[Exercise input]
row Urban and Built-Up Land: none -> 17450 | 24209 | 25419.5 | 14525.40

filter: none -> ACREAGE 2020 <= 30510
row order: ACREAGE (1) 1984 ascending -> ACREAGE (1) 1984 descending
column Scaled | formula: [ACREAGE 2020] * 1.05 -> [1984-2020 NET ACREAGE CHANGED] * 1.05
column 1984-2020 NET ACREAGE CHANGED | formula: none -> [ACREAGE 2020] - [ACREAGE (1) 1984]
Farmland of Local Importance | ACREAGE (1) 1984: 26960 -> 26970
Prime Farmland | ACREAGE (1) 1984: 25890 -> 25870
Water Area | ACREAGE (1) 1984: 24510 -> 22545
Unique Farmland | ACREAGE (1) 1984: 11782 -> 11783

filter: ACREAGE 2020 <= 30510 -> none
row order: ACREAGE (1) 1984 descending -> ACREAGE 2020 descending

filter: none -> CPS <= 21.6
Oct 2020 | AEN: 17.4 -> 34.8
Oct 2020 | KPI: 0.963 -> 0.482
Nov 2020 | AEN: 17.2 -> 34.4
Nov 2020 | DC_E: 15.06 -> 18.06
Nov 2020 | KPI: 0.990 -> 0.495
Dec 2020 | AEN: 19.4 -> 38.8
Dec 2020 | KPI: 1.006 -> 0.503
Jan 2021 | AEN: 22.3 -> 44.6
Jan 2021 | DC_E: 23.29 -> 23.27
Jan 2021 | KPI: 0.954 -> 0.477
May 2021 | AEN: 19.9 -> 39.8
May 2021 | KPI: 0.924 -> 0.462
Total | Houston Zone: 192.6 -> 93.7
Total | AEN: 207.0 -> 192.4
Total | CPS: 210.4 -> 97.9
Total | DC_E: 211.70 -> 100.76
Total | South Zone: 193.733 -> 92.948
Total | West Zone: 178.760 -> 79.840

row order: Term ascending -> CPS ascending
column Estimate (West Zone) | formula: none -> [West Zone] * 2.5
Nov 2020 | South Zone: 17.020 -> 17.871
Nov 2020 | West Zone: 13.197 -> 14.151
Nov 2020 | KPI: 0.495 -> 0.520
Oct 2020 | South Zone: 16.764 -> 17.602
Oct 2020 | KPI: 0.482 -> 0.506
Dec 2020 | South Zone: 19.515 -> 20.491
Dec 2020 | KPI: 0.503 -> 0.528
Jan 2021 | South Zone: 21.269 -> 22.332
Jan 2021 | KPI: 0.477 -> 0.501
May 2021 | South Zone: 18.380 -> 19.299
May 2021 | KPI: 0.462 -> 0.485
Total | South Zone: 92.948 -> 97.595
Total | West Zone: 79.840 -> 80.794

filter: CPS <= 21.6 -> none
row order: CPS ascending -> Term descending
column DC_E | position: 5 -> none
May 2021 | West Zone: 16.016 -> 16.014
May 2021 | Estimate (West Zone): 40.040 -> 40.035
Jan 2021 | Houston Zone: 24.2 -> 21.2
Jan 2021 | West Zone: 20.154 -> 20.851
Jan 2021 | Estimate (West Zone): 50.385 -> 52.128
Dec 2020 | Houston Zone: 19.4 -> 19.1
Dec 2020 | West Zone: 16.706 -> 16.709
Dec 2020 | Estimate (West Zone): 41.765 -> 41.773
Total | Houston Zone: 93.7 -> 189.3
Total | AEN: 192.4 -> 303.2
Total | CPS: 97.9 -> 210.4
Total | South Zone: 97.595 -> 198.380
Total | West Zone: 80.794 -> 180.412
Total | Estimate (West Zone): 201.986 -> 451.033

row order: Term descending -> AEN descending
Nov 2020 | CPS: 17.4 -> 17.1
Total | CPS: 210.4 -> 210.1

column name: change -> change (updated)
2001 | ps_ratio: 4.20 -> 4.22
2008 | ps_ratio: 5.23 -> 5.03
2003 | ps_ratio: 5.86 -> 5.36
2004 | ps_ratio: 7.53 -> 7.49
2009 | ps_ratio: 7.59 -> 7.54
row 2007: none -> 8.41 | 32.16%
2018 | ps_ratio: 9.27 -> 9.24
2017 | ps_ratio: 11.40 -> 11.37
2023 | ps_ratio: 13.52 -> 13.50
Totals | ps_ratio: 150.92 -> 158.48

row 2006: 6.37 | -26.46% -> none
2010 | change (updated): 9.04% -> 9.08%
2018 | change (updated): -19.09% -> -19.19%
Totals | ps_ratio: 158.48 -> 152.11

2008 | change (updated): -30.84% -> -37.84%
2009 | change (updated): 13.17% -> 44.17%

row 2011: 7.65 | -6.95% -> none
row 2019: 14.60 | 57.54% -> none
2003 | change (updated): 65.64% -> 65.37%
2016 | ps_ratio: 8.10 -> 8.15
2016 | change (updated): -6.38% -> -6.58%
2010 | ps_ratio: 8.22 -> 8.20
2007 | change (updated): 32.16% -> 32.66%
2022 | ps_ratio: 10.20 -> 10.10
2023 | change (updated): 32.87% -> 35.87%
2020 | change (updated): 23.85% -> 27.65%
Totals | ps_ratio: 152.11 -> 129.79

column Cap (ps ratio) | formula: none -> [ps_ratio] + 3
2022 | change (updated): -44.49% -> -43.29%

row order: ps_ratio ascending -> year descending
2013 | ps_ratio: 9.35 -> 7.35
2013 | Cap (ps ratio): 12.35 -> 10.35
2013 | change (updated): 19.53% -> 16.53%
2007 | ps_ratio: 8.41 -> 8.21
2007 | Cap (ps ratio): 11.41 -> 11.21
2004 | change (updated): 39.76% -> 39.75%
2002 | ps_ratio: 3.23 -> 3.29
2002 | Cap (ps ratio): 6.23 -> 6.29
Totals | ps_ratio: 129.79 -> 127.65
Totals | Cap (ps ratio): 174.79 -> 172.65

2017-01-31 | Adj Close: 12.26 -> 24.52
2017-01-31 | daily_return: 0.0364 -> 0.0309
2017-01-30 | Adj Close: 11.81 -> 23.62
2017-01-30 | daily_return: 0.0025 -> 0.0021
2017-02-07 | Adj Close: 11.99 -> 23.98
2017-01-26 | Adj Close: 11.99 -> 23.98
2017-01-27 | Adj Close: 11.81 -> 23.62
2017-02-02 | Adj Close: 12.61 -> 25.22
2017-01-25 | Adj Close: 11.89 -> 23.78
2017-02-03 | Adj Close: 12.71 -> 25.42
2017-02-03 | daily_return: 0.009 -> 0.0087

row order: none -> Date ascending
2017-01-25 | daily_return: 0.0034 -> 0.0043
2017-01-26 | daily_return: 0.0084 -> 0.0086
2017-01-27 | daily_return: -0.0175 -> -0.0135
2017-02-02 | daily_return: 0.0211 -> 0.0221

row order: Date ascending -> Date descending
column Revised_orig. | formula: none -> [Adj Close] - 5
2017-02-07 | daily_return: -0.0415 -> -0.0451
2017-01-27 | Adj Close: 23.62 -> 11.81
[/Exercise input]
## Exercise directions
All that belongs in the answer is the run of lines above from the line containing "Jan 2021 | Estimate" through the line containing "Total | CPS: 210.4 -> 210.1", exactly as written.

## Answer box
Jan 2021 | Estimate (West Zone): 50.385 -> 52.128
Dec 2020 | Houston Zone: 19.4 -> 19.1
Dec 2020 | West Zone: 16.706 -> 16.709
Dec 2020 | Estimate (West Zone): 41.765 -> 41.773
Total | Houston Zone: 93.7 -> 189.3
Total | AEN: 192.4 -> 303.2
Total | CPS: 97.9 -> 210.4
Total | South Zone: 97.595 -> 198.380
Total | West Zone: 80.794 -> 180.412
Total | Estimate (West Zone): 201.986 -> 451.033

row order: Term descending -> AEN descending
Nov 2020 | CPS: 17.4 -> 17.1
Total | CPS: 210.4 -> 210.1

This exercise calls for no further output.